(Screenshot and code edit data)
◆ ◆ ◆
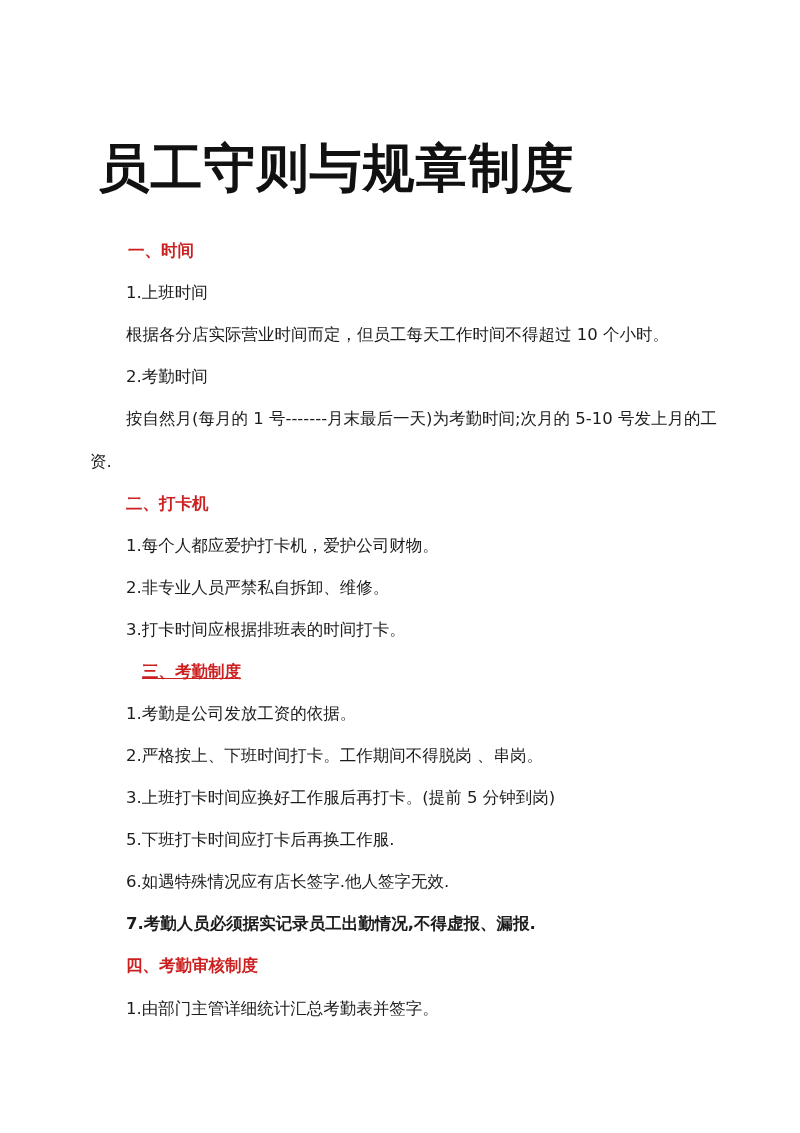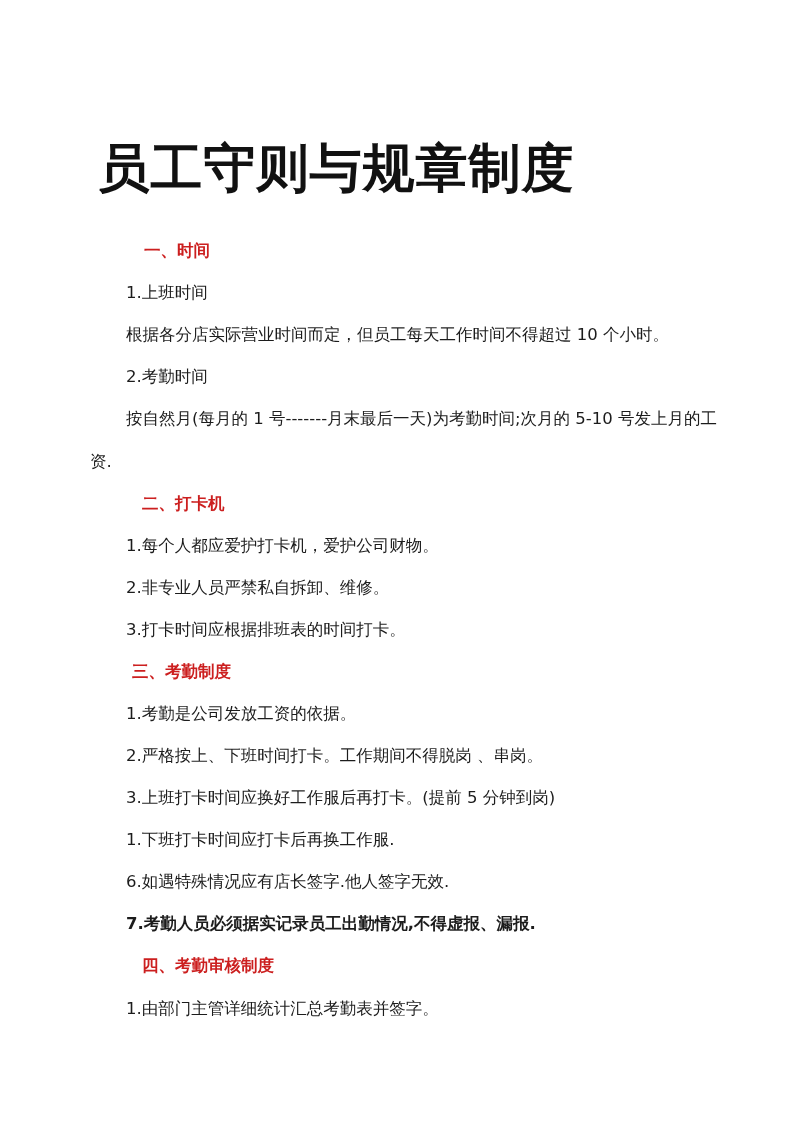--- a/index.html
+++ b/index.html
@@ -9,43 +9,43 @@
   }
   .title {
     position: absolute; left: 0; width: 672px; top: 134px; text-align: center;
     font-size: 52px; font-weight: bold; letter-spacing: 1px; color: #111;
     font-family: "DejaVu Sans", sans-serif;
   }
   .line {
     position: absolute; font-size: 16.5px; white-space: nowrap; color: #1c1c1c;
     font-family: "DejaVu Sans", sans-serif;
   }
-  .heading { color: #cc1f1f; font-weight: bold; font-size: 16.5px; margin-left: 16px; }
+  .heading { color: #cc1f1f; font-weight: bold; font-size: 16.5px; }
 </style>
 </head>
 <body>
 
 <div>
   <div class="title">员工守则与规章制度</div>
 
   <div class="line heading" style="left:128px; top:240px;">一、时间</div>
   <div class="line" style="left:126px; top:282px;">1.上班时间</div>
   <div class="line" style="left:126px; top:324px;">根据各分店实际营业时间而定，但员工每天工作时间不得超过  10 个小时。</div>
   <div class="line" style="left:126px; top:366px;">2.考勤时间</div>
   <div class="line" style="left:126px; top:408px;">按自然月(每月的 1 号-------月末最后一天)为考勤时间;次月的 5-10 号发上月的工</div>
   <div class="line" style="left:90px; top:451px;">资.</div>
 
   <div class="line heading" style="left:126px; top:493px;">二、打卡机</div>
   <div class="line" style="left:126px; top:535px;">1.每个人都应爱护打卡机，爱护公司财物。</div>
   <div class="line" style="left:126px; top:577px;">2.非专业人员严禁私自拆卸、维修。</div>
   <div class="line" style="left:126px; top:619px;">3.打卡时间应根据排班表的时间打卡。</div>
 
-  <div class="line heading" style="left:116px; top:661px;">三、考勤制度</div>
+  <div class="line heading" style="left:142px; top:661px;text-decoration:underline;">三、考勤制度</div>
   <div class="line" style="left:126px; top:703px;">1.考勤是公司发放工资的依据。</div>
   <div class="line" style="left:126px; top:745px;">2.严格按上、下班时间打卡。工作期间不得脱岗  、串岗。</div>
   <div class="line" style="left:126px; top:787px;">3.上班打卡时间应换好工作服后再打卡。(提前 5 分钟到岗)</div>
-  <div class="line" style="left:126px; top:829px;">1.下班打卡时间应打卡后再换工作服.</div>
+  <div class="line" style="left:126px; top:829px;">5.下班打卡时间应打卡后再换工作服.</div>
   <div class="line" style="left:126px; top:871px;">6.如遇特殊情况应有店长签字.他人签字无效.</div>
   <div class="line" style="left:126px; top:913px;font-weight:bold;">7.考勤人员必须据实记录员工出勤情况,不得虚报、漏报.</div>
 
   <div class="line heading" style="left:126px; top:955px;">四、考勤审核制度</div>
   <div class="line" style="left:126px; top:998px;">1.由部门主管详细统计汇总考勤表并签字。</div>
 </div>
 
 </body></html>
◆ ◆ ◆
*Problem to work on*: Among the records, find all lines that include the string "title" and return them.

*Exercise result*:
   .title {
   <div class="title">员工守则与规章制度</div>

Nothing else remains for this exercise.